When our neighbor convinced Keith we were just days away from anarchy and a personal arsenal was the only way to survive I was skeptical. I'm not sure what doomsday they were preparing for but it involved firearms. Lots of firearms. The bigger the better. They were constantly looking for bigger and better toys to show off to each other. They wanted something big enough to basically decapitate the enemy, whoever that turned out to be. They were always kind of vague on that detail. A St. Louis street gang? An al-Queda operative? Alien invaders?
I always thought they were letting their paranoia run wild, but didn't see any harm in it. As long as they didn't join the Klan or some crazy prepper group.
Let the boys have their toys.
But then a surprising thing happened.
I found out I liked shooting.
Not the pants bazookas they liked. Those are a) too expensive, b) too heavy, and c) kick like mules. No, what I like are simple little 22s. Easy to load, easy to conceal, and easy to shoot.
And cheap. You wouldn't believe how expensive those other bullets are. Plus, once everybody started panicking about Obama coming to take their little toys away people started buying guns and bullets like the zombie apocalypse was just days away. It was like bread and milk when meteorologists predict snow.
But, like Keith & my neighbor, everybody wanted bigger, more powerful guns. Assault rifles with night-scopes and armor piercing bullets.
Not harmless little 22s. Only pussies and little old ladies carry 22s.
Well, this little old lady isn't embarrassed to let the world know I love my harmless little 22s. Maybe they won't blow a hole in you big enough to shove a grapefruit through, but since I don't expect to ever shoot a real live person that doesn't matter. I just like target shooting. Blowing up soda bottles. Putting holes in pictures of zombies or little green men.
Unfortunately, like everything else in this world, even guns break down. My favorite gun is a little snub-nosed Smith & Wesson revolver. I got it for my birthday about 5 years ago. It's a lovely little gun. Shiny silver, like something Gene Autry would use. I named it Coco after the Coco Puffs commercial. I'm cuckoo for Coco.
But like I said, even guns break down. Even Coco. It's an old gun, made in 1964. So actually, it's older than me. It was a lovely gun for a long time. Light, accurate, no kickback.
One day when Keith tried to pop out the cylinder it wouldn't move. Coco was on the disabled list. If you can't pop out the cylinder you can't remove the empty shells & reload it. So basically I had a shiny gun-shaped paperweight.

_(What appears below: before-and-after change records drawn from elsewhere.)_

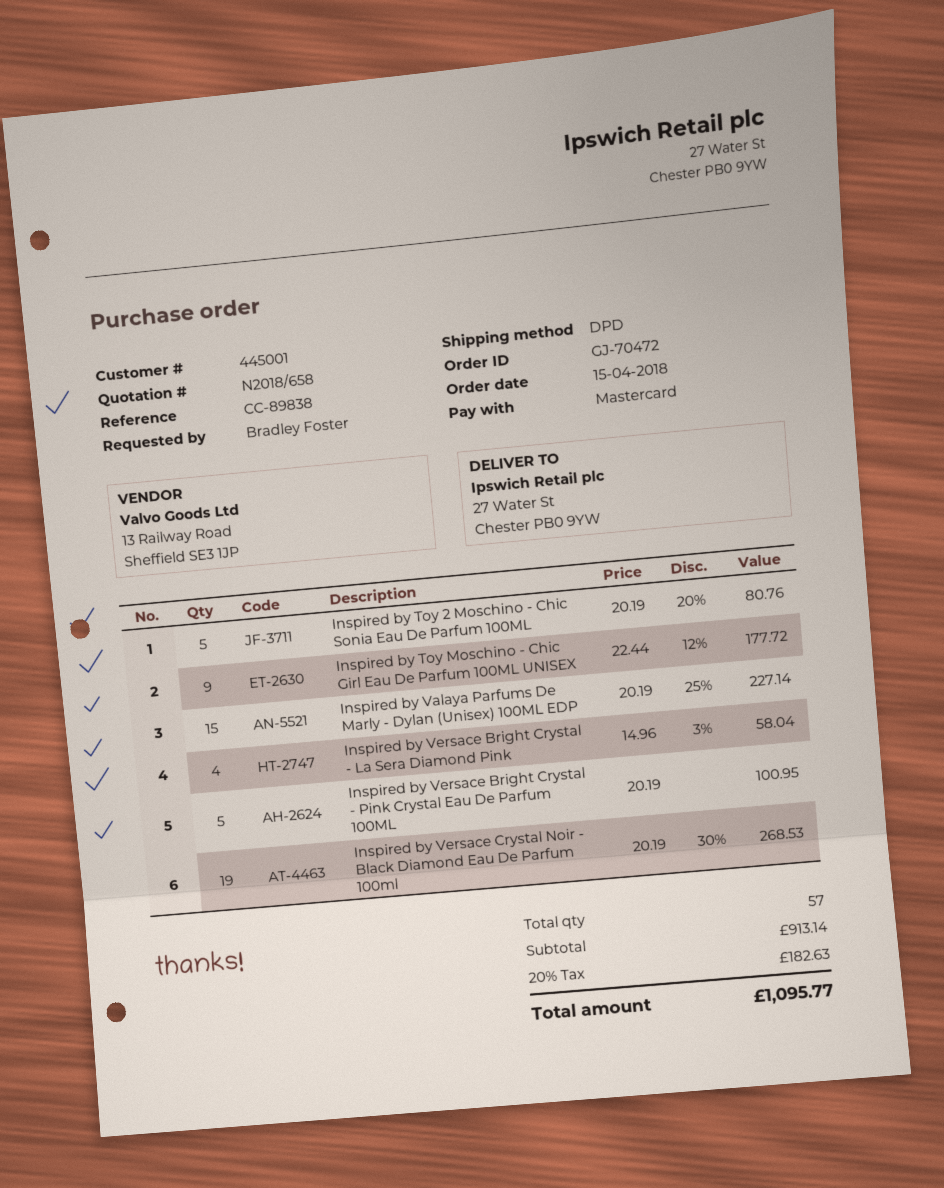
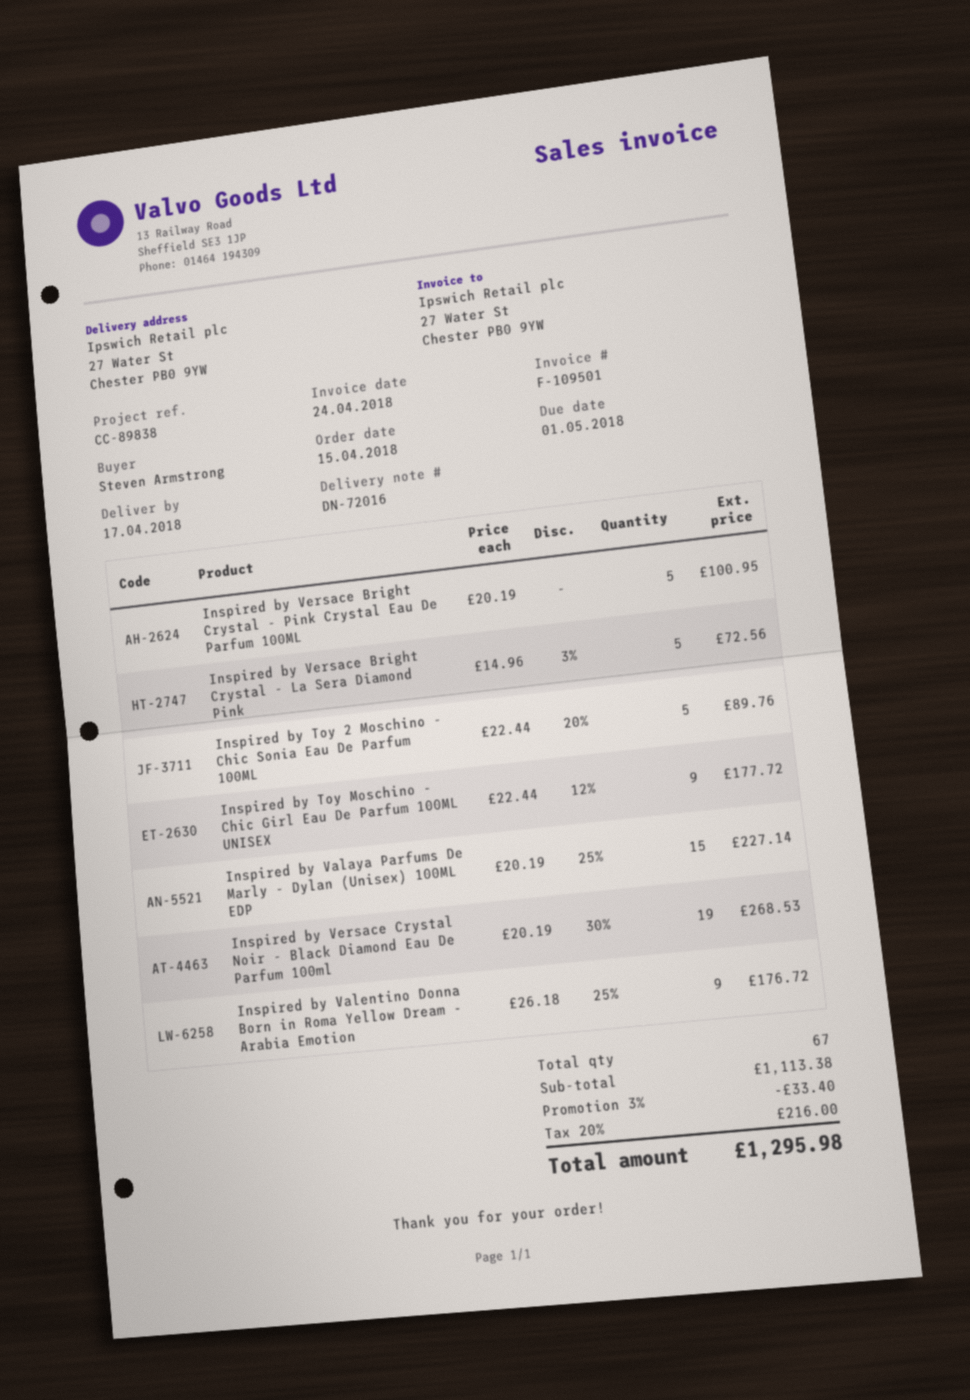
ordered by: Bradley Foster -> Steven Armstrong
Inspired by Toy 2 Moschino - Chic Sonia Eau De Parfum 100ML: 5 x 20.19 - 20% = 80.76 -> 5 x 22.44 - 20% = 89.76
Inspired by Versace Bright Crystal - La Sera Diamond Pink: 4 x 14.96 - 3% = 58.04 -> 5 x 14.96 - 3% = 72.56
Inspired by Valentino Donna Born in Roma Yellow Dream - Arabia Emotion: none -> 9 x 26.18 - 25% = 176.72
total quantity: 57 -> 67
subtotal: 913.14 -> 1113.38
discount: none -> 3% = 33.40
tax: 20% = 182.63 -> 20% = 216.00
total: 1095.77 -> 1295.98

Then, just like Gene Autry, my dad rode in to save the day. When he found out Coco was broke-o he loaned me one of his guns. It's another lovely 22, but this one's not Smith & Wesson, it's a Ruger SR22. An automatic, not a revolver, but that's okay by me. Most of Keith's guns are automatic. 6 bullets just aren't enough for a manly man like him. But loading the clips for his guns is a son of a bitch. It's hard to shove the bullets in the clips because the springs are so strong. Those bullets are big & heavy, so the springs have to be industrial strength, but 22 bullets hardly weigh more than a snotty Kleenex.
So now I have a new toy to play with. I went shooting Sunday afternoon and had a blast. It took a while to get used to the way it shoots. The first shot surprised me. I forgot automatics have slides that jump back and smack your hand if you're not careful. And when I shot that first clip, 10 shots, I only hit the target once.
How embarrassing.
I think the sights need adjusting but we didn't have a screwdriver where we were shooting. Even with the sight set too high I was still able to adjust the angle & started hitting the target more. I might not have actually hit the spot I was aiming for every time, but at least I didn't completely miss the target any more.